浩一は、何も言えなかった。彼の心臓は、警鐘のようにけたたましく鳴っていた。


「交渉役は、人を殺さない。だが、交渉役は、人を殺すこともある。そして、お前は、もう、俺たちの仲間だ」


ジェイクは、そう言って、浩一の肩を叩いた。その手は、まるで鉄のように硬かった。


浩一は、銃の引き金を引いた。銃声が響き、男は、その場に倒れ込んだ。浩一は、自分の人生が、もう二度と元に戻らないことを、改めて悟った。
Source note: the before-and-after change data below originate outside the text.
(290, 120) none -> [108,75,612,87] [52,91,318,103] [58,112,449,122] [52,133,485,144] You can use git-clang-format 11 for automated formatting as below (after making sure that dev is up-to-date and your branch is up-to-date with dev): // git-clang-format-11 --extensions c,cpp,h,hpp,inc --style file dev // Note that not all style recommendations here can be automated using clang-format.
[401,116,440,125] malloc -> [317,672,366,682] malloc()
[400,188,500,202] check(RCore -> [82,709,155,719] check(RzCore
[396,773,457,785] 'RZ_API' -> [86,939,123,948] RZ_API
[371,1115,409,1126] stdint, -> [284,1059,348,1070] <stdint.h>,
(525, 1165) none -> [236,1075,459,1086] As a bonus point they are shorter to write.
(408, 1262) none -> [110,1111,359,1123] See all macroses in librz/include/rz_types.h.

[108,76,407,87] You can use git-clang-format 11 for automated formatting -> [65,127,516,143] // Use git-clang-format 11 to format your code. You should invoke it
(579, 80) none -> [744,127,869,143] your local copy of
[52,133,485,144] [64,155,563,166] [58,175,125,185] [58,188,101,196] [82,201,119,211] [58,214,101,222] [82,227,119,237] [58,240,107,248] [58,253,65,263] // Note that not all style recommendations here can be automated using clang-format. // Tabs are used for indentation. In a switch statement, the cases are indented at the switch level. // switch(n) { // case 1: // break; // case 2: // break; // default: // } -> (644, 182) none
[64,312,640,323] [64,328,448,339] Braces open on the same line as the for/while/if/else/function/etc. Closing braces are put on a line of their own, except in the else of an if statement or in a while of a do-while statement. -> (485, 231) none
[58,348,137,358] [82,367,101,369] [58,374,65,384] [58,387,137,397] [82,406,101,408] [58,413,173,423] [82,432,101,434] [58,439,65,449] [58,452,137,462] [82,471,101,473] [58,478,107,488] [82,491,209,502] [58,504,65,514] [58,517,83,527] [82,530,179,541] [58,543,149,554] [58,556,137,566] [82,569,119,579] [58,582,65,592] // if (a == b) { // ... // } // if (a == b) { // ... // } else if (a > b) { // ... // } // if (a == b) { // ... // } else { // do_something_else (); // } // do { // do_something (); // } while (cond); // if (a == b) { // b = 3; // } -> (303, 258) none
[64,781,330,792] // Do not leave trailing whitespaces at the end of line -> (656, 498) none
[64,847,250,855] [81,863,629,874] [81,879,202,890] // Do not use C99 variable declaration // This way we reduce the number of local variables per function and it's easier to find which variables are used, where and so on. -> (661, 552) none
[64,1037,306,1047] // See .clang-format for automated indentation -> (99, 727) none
「お前は、もう、普通のサラリーマンじゃない。お前は、俺たちの仲間だ」


ジェイクは、そう言って、浩一の肩を叩いた。その手は、まるで鉄のように硬かった。


「お前は、もう、普通のサラリーマンじゃない。お前は、俺たちの仲間だ」


浩一は何も言えなかった。彼の心の中で、何かが崩れ落ちる音がした。その瞬間、浩一は、自分の人生が、もう二度と元に戻らないことを、改めて悟った。